* **Task statement**
For the data that follows, report how many lines include the string "Home", and write the number alone.

[Before-and-after change records]

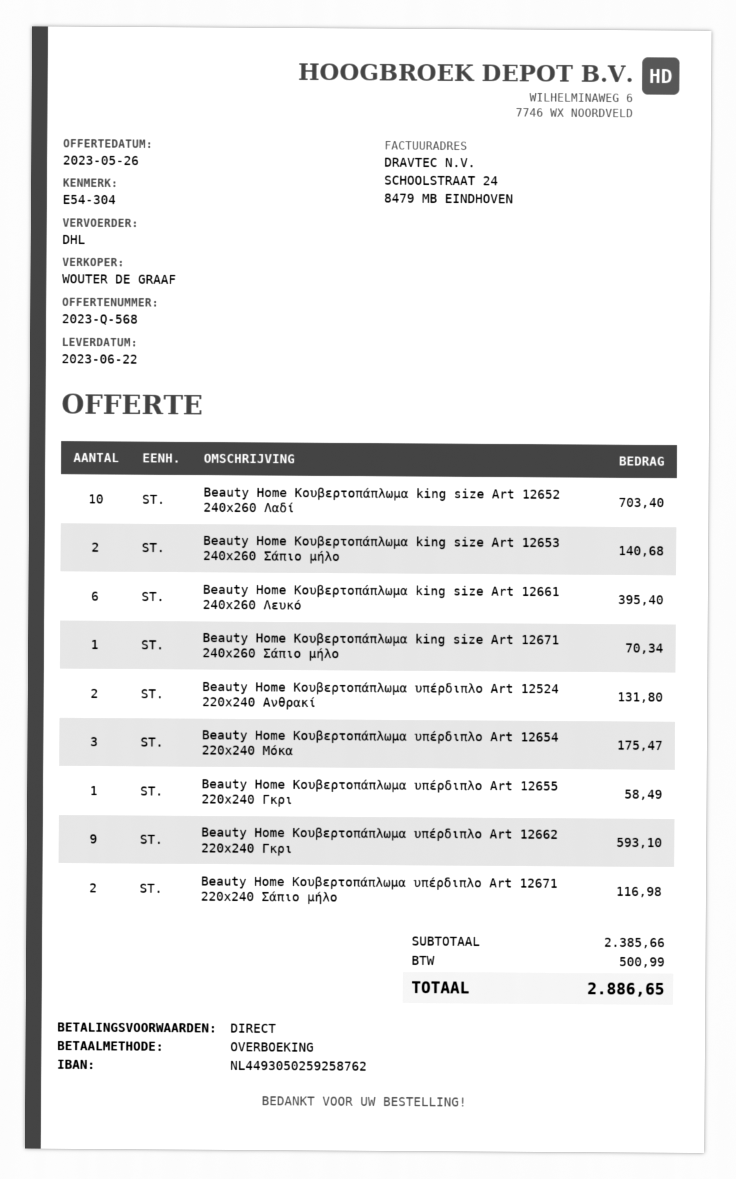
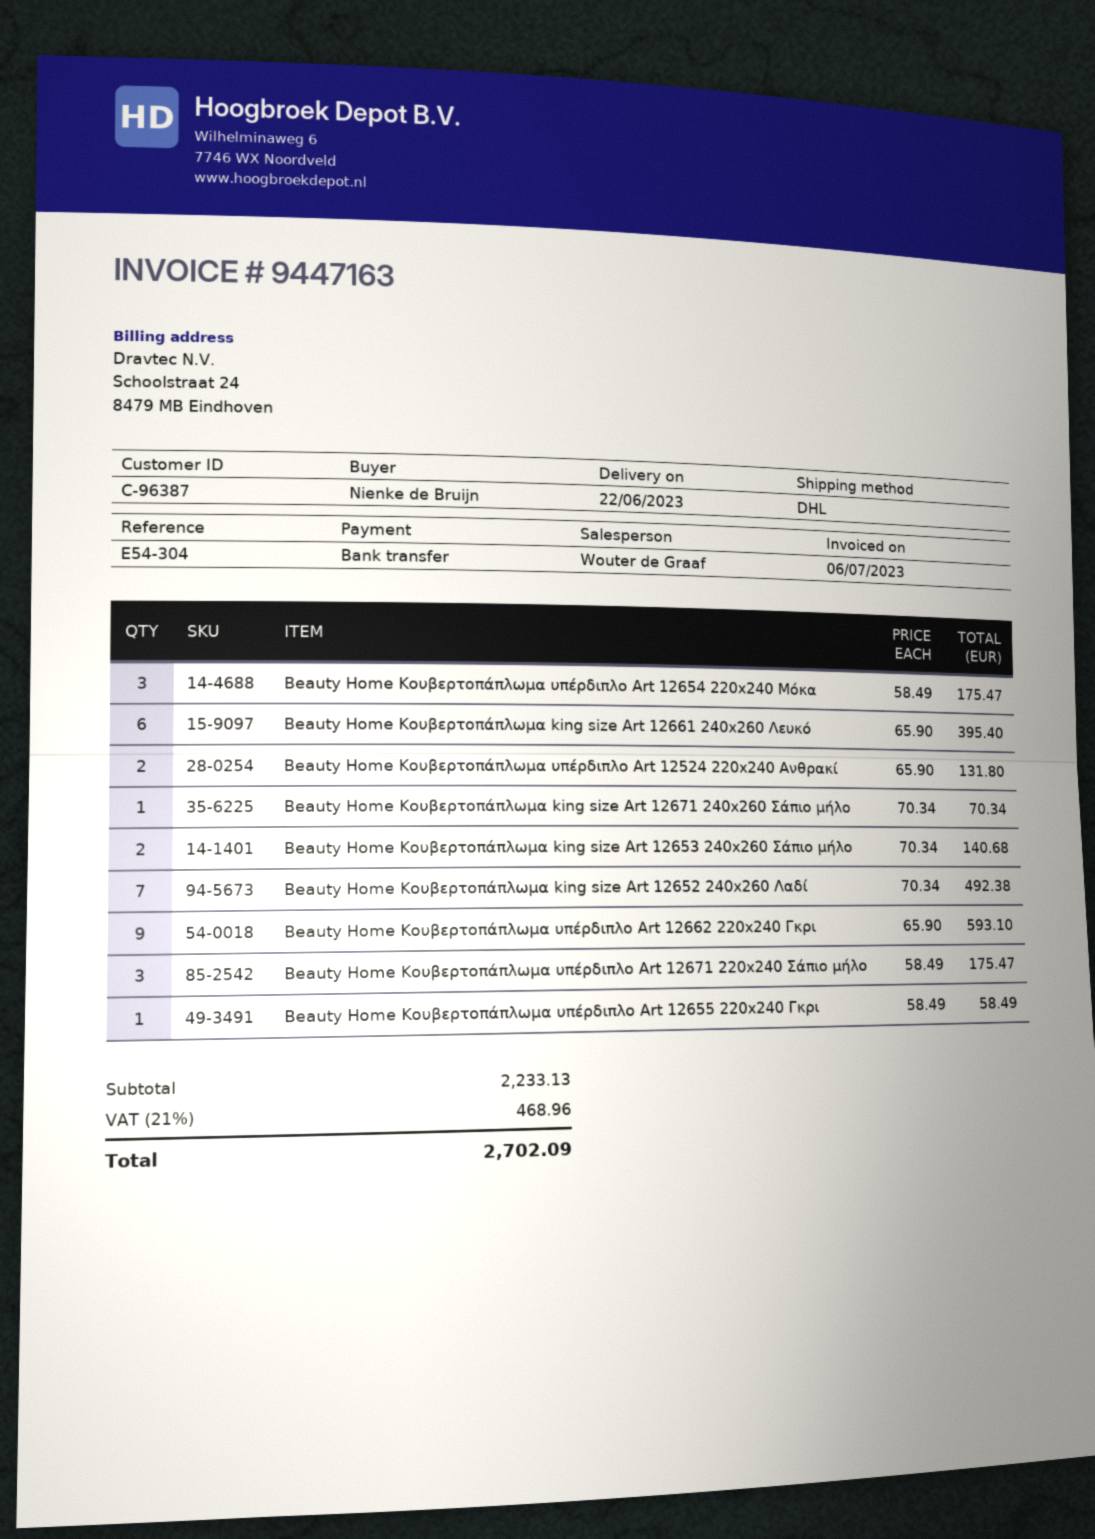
Beauty Home Κουβερτοπάπλωμα king size Art 12652 240x260 Λαδί: 10 for 703.40 -> 7 for 492.38
Beauty Home Κουβερτοπάπλωμα υπέρδιπλο Art 12671 220x240 Σάπιο μήλο: 2 for 116.98 -> 3 for 175.47
subtotal: 2385.66 -> 2233.13
tax: 500.99 -> 468.96
total: 2886.65 -> 2702.09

* **Response**
2